*THE TASK*. Reproduce the records below; each should match the original exactly.

********

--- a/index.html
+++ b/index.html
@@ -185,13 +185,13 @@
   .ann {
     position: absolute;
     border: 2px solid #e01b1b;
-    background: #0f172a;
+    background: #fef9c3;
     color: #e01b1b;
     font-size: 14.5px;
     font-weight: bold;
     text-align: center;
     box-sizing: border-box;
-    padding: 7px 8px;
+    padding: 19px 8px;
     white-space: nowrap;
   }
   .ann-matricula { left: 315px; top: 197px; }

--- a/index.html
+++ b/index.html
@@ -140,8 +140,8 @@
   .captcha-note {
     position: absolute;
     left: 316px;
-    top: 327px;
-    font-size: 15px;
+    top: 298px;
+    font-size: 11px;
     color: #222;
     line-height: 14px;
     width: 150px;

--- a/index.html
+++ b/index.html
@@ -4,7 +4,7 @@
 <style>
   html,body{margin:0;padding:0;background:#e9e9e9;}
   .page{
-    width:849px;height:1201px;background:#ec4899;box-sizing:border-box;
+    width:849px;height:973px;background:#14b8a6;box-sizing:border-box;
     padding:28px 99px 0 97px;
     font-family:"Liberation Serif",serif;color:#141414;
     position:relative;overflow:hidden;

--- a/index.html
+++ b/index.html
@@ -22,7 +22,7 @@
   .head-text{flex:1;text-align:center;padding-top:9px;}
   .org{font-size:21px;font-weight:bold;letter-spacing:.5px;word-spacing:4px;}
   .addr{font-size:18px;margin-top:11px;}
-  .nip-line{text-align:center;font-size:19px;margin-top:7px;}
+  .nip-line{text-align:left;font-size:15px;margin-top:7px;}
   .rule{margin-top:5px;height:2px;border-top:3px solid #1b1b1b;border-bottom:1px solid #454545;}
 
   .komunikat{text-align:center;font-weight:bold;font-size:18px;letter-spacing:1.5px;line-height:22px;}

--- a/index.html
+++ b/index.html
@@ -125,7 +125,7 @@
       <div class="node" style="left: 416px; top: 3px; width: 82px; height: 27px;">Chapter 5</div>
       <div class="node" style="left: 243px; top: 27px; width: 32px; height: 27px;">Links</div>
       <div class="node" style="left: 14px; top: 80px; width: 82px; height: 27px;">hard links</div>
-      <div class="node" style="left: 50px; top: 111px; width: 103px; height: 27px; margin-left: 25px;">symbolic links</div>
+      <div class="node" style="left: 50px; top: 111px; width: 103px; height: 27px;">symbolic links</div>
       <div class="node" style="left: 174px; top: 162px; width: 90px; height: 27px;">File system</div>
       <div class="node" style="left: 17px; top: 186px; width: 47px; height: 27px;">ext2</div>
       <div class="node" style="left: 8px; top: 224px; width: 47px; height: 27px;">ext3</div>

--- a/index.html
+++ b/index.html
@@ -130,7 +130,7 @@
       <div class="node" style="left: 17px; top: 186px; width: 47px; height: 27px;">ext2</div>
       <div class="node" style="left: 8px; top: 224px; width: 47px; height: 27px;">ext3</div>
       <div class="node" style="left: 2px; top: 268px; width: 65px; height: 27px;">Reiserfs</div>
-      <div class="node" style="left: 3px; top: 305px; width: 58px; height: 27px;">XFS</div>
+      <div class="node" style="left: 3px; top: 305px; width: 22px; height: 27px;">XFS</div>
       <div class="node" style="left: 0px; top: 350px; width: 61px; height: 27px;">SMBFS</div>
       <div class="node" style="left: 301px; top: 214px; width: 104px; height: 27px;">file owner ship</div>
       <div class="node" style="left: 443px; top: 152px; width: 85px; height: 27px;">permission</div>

********

*ANSWER FOR THE TASK*.
--- a/index.html
+++ b/index.html
@@ -185,13 +185,13 @@
   .ann {
     position: absolute;
     border: 2px solid #e01b1b;
-    background: #0f172a;
+    background: #fef9c3;
     color: #e01b1b;
     font-size: 14.5px;
     font-weight: bold;
     text-align: center;
     box-sizing: border-box;
-    padding: 7px 8px;
+    padding: 19px 8px;
     white-space: nowrap;
   }
   .ann-matricula { left: 315px; top: 197px; }

--- a/index.html
+++ b/index.html
@@ -140,8 +140,8 @@
   .captcha-note {
     position: absolute;
     left: 316px;
-    top: 327px;
-    font-size: 15px;
+    top: 298px;
+    font-size: 11px;
     color: #222;
     line-height: 14px;
     width: 150px;

--- a/index.html
+++ b/index.html
@@ -4,7 +4,7 @@
 <style>
   html,body{margin:0;padding:0;background:#e9e9e9;}
   .page{
-    width:849px;height:1201px;background:#ec4899;box-sizing:border-box;
+    width:849px;height:973px;background:#14b8a6;box-sizing:border-box;
     padding:28px 99px 0 97px;
     font-family:"Liberation Serif",serif;color:#141414;
     position:relative;overflow:hidden;

--- a/index.html
+++ b/index.html
@@ -22,7 +22,7 @@
   .head-text{flex:1;text-align:center;padding-top:9px;}
   .org{font-size:21px;font-weight:bold;letter-spacing:.5px;word-spacing:4px;}
   .addr{font-size:18px;margin-top:11px;}
-  .nip-line{text-align:center;font-size:19px;margin-top:7px;}
+  .nip-line{text-align:left;font-size:15px;margin-top:7px;}
   .rule{margin-top:5px;height:2px;border-top:3px solid #1b1b1b;border-bottom:1px solid #454545;}
 
   .komunikat{text-align:center;font-weight:bold;font-size:18px;letter-spacing:1.5px;line-height:22px;}

--- a/index.html
+++ b/index.html
@@ -125,7 +125,7 @@
       <div class="node" style="left: 416px; top: 3px; width: 82px; height: 27px;">Chapter 5</div>
       <div class="node" style="left: 243px; top: 27px; width: 32px; height: 27px;">Links</div>
       <div class="node" style="left: 14px; top: 80px; width: 82px; height: 27px;">hard links</div>
-      <div class="node" style="left: 50px; top: 111px; width: 103px; height: 27px; margin-left: 25px;">symbolic links</div>
+      <div class="node" style="left: 50px; top: 111px; width: 103px; height: 27px;">symbolic links</div>
       <div class="node" style="left: 174px; top: 162px; width: 90px; height: 27px;">File system</div>
       <div class="node" style="left: 17px; top: 186px; width: 47px; height: 27px;">ext2</div>
       <div class="node" style="left: 8px; top: 224px; width: 47px; height: 27px;">ext3</div>

--- a/index.html
+++ b/index.html
@@ -130,7 +130,7 @@
       <div class="node" style="left: 17px; top: 186px; width: 47px; height: 27px;">ext2</div>
       <div class="node" style="left: 8px; top: 224px; width: 47px; height: 27px;">ext3</div>
       <div class="node" style="left: 2px; top: 268px; width: 65px; height: 27px;">Reiserfs</div>
-      <div class="node" style="left: 3px; top: 305px; width: 58px; height: 27px;">XFS</div>
+      <div class="node" style="left: 3px; top: 305px; width: 22px; height: 27px;">XFS</div>
       <div class="node" style="left: 0px; top: 350px; width: 61px; height: 27px;">SMBFS</div>
       <div class="node" style="left: 301px; top: 214px; width: 104px; height: 27px;">file owner ship</div>
       <div class="node" style="left: 443px; top: 152px; width: 85px; height: 27px;">permission</div>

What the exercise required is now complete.